Planes are still flying, but most are nearly empty. Some passengers are medical personnel and essential workers — others are people trying to return from abroad or visit critically-ill relatives.
ARI SHAPIRO, HOST:
Airlines have been devastated by the coronavirus pandemic. An industry group leader told a Senate committee today that U.S. airlines are burning through $10 billion a month to fly planes that carry an average of just 17 passengers each. So who are those people who are still flying? NPR's transportation correspondent David Schaper and producer Liz Baker went to a couple of airports to find out.
DAVID SCHAPER, BYLINE: Normally, the scene at one of the nation's busiest airports is one of controlled chaos. Traffic leading into Chicago's O'Hare is almost always jammed up - the terminal curbs teeming with travelers jumping out of Ubers, taxis and shuttle buses. Inside, there would normally be mobs of people dragging roller bags, trying to figure out which interminable line to get into - but not anymore. Now there are hardly any travelers and just row after row of empty check-in kiosks and counters with a dozen or so airline employees just standing around with no one to help.
QUINN SCANNELL: I feel like I'm in a "Twilight Zone" episode kind of. It's just super eerie.
SCHAPER: Twenty-one-year-old Quinn Scannell was living in Madagascar but had to leave as the borders there closed, and he's returning home. Other travelers include students who are studying abroad, people going to be closer to family and those whose work is essential. Among them is 47-year-old Kension Edwards, a medical equipment service technician from Raleigh, N.C.
KENSION EDWARDS: For what we're working on, it's important for lots of people, so that's my way of doing my part, I guess.
SCHAPER: Edwards says, with no long lines and airplane middle seats blocked out, there are fewer headaches in traveling now.
EDWARDS: It's nice having extra room. It is still a little bit scary because it's - I think it's a little bit more serious than most people thought at first.
SCHAPER: Another essential work traveler is electrical engineer Brian Brackensick of Houston.
BRIAN BRACKENSICK: I'm going to Indianapolis to repair some gear that's used for environmental cleanup.
SCHAPER: Brackensick says some of his company's chemical spill cleanup projects are now on hold.

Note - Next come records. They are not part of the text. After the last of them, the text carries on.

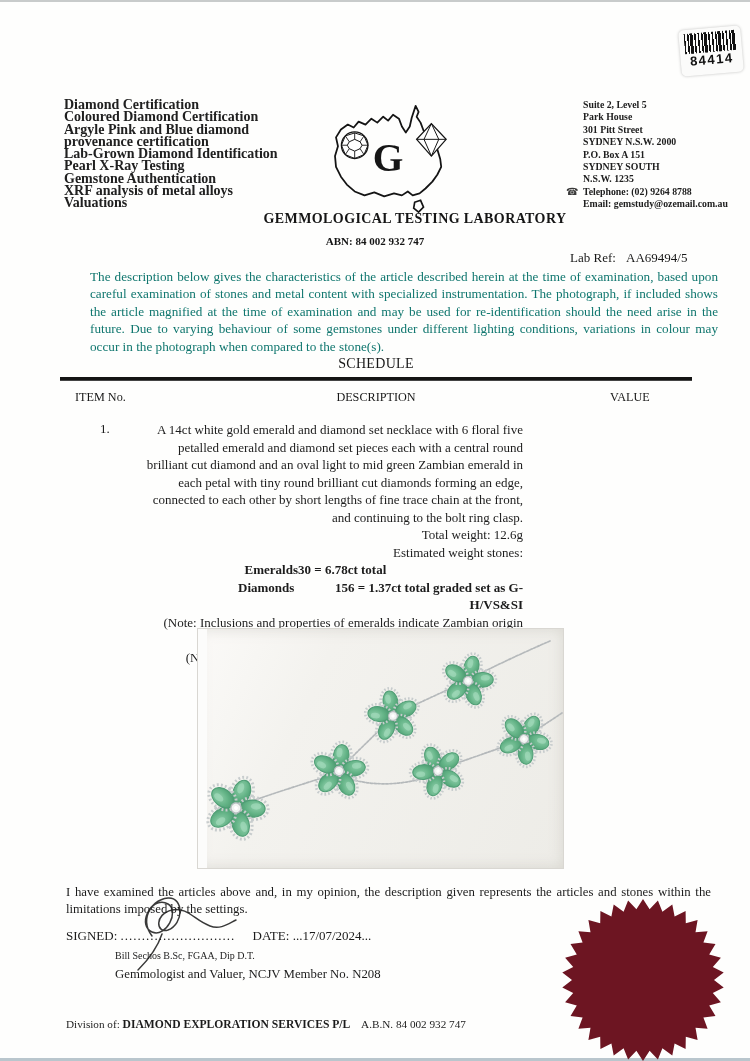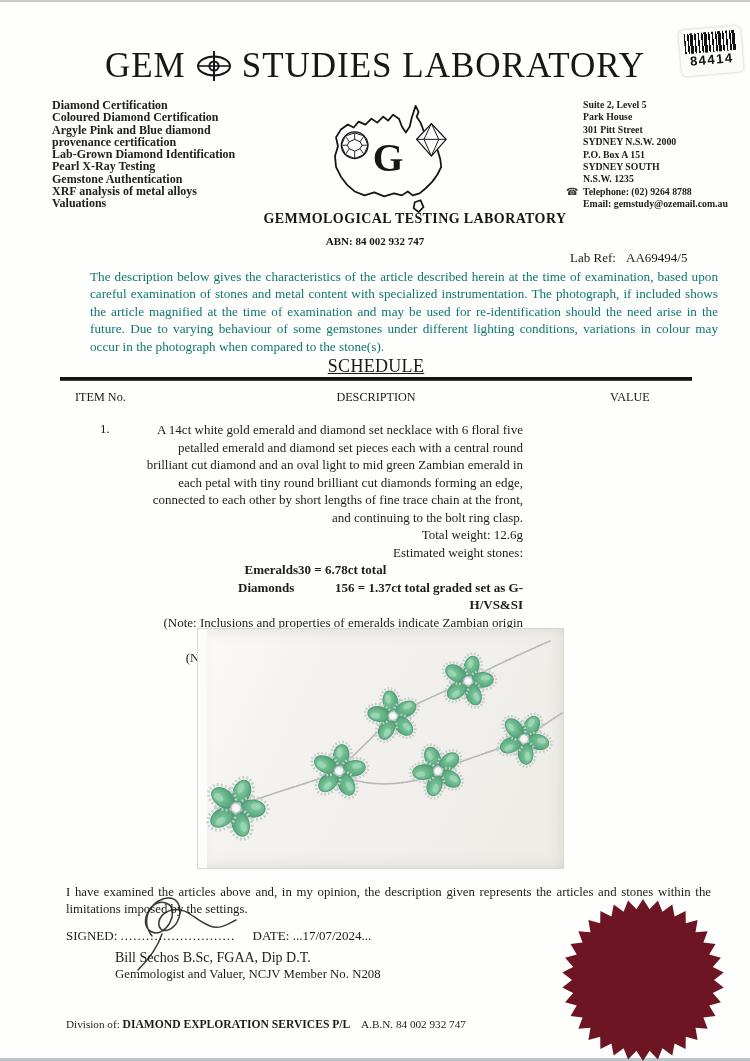"GEM" div.title { html: <div> <span>GEM</span> <svg> <ellipse></ellipse> <line></line> <line></line> <circle></circle> </svg> <span>STUDIES LABORATORY</span> </div> -> none }
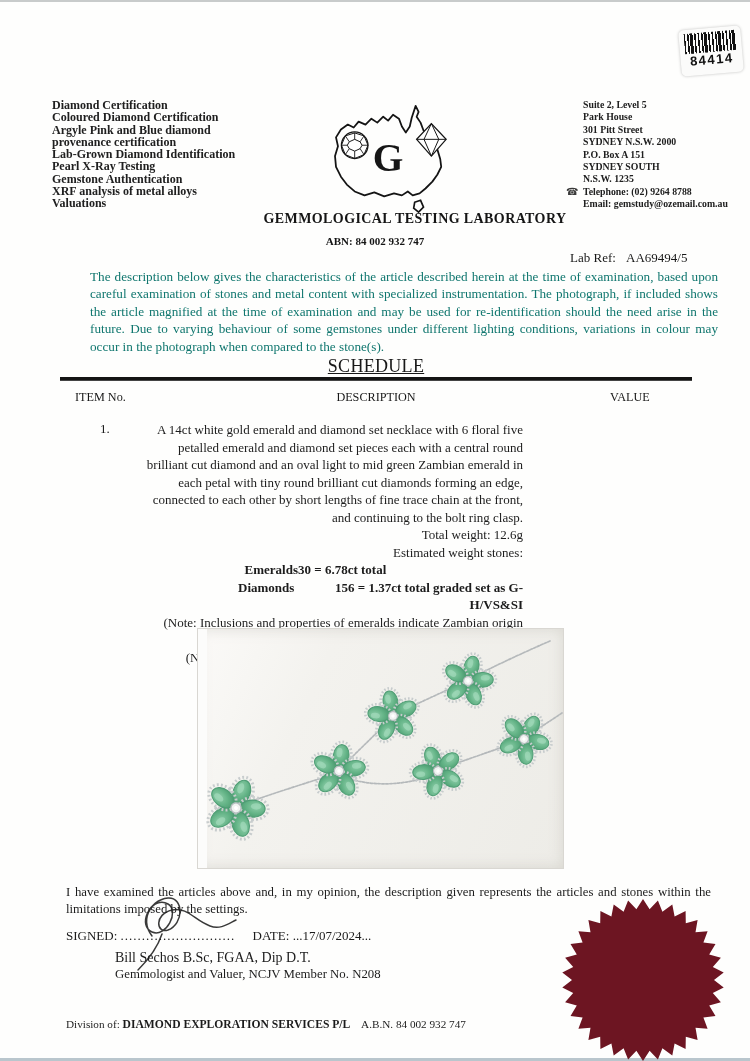"Diamond Certification" .services { font-size: 12px -> 14px; left: 52px -> 64px }
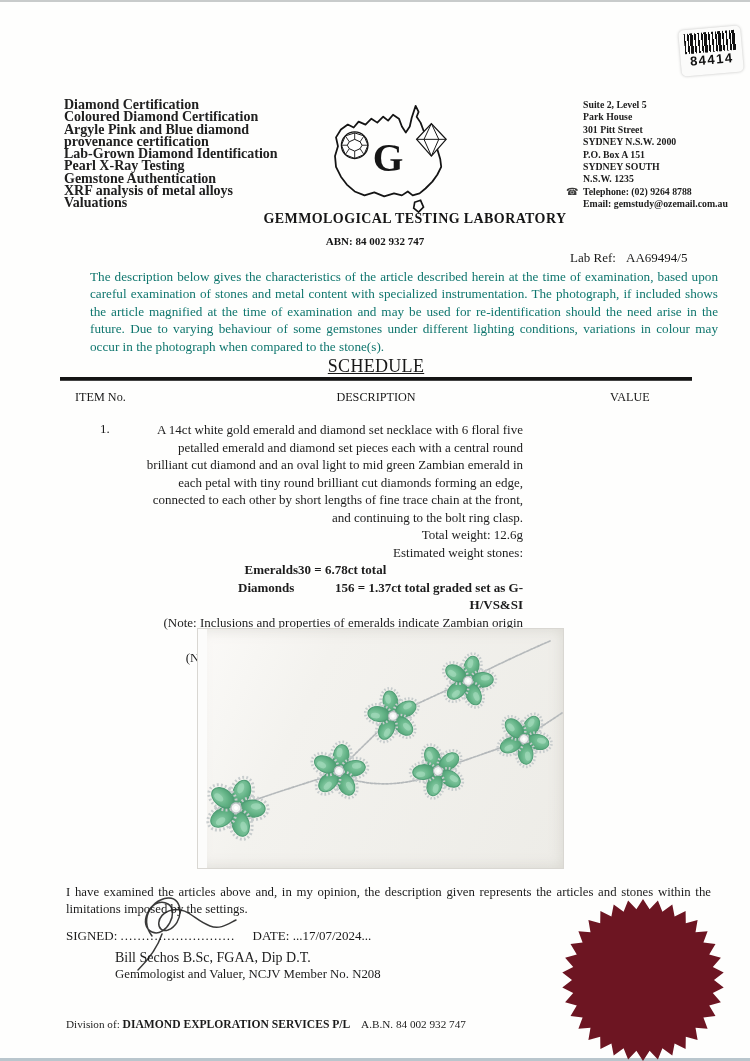"SCHEDULE" .schedule-head { font-size: 18px -> 14px; text-decoration: underline -> none }
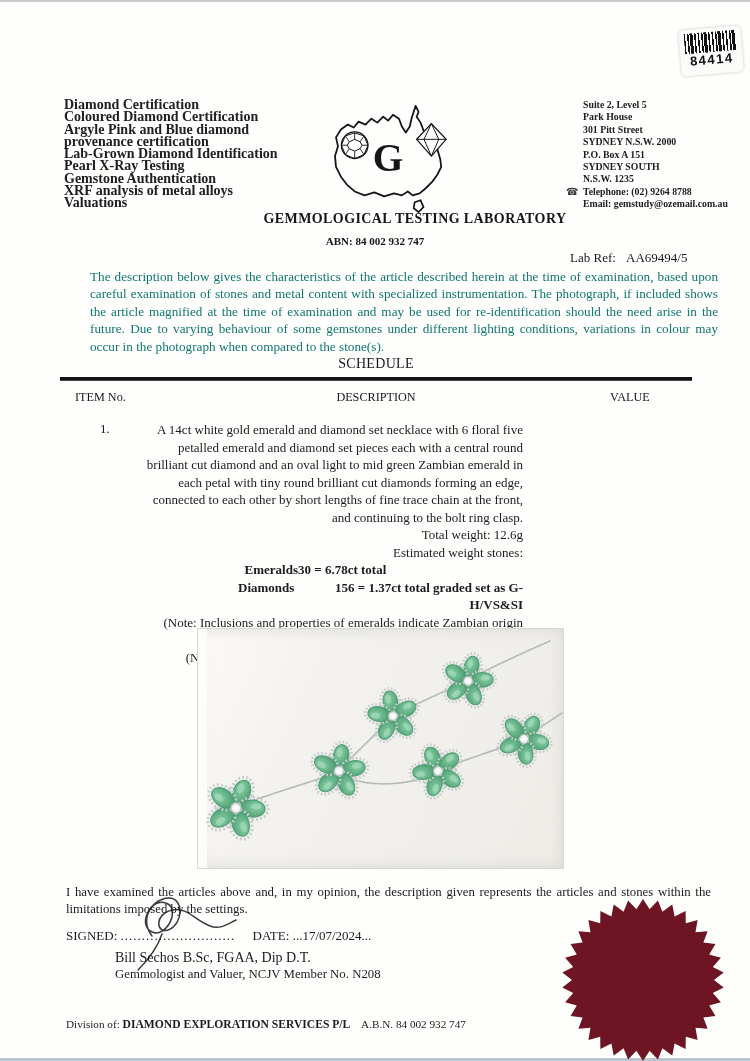"Bill Sechos B.Sc, FGAA, Dip" .signatory { font-size: 14px -> 10px }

BRACKENSICK: But some of them are critical. The EPA will push them forward and say, you know, even with coronavirus, we have to - we still have to clean up everyone's drinking water and make sure all those contaminants are being pulled out.
SCHAPER: And because of the coronavirus, he no longer travels back home on weekends, instead staying on site until the job is done. Inside O'Hare's United Airlines terminal, the Starbucks, McDonald's and a few other eateries are open, but most are closed. As the largest hub in United's system, some 60,000 passengers used to go in and out of this terminal each day - now just 3,000. One of them is 21-year-old Margaux Gex, who is returning home to Switzerland after attending college in Seattle.
MARGAUX GEX: It just feels really weird to, like - you know, there's just, like, fear around you, you know? Like, you see people too close, and you're like, are they supposed to be too close?
SCHAPER: And that's in the terminal, where physical distancing is mostly possible. On the plane, it's another story, as my colleague Liz Baker reports.
UNIDENTIFIED FLIGHT ATTENDANT: Ladies and gentlemen, we'll be leaving the gate soon (ph).
LIZ BAKER, BYLINE: Even with middle seats blocked off, a recent flight from LAX to Detroit was the most crowded plane frequent travelers like Johannes Pulst-Korenberg has seen in weeks.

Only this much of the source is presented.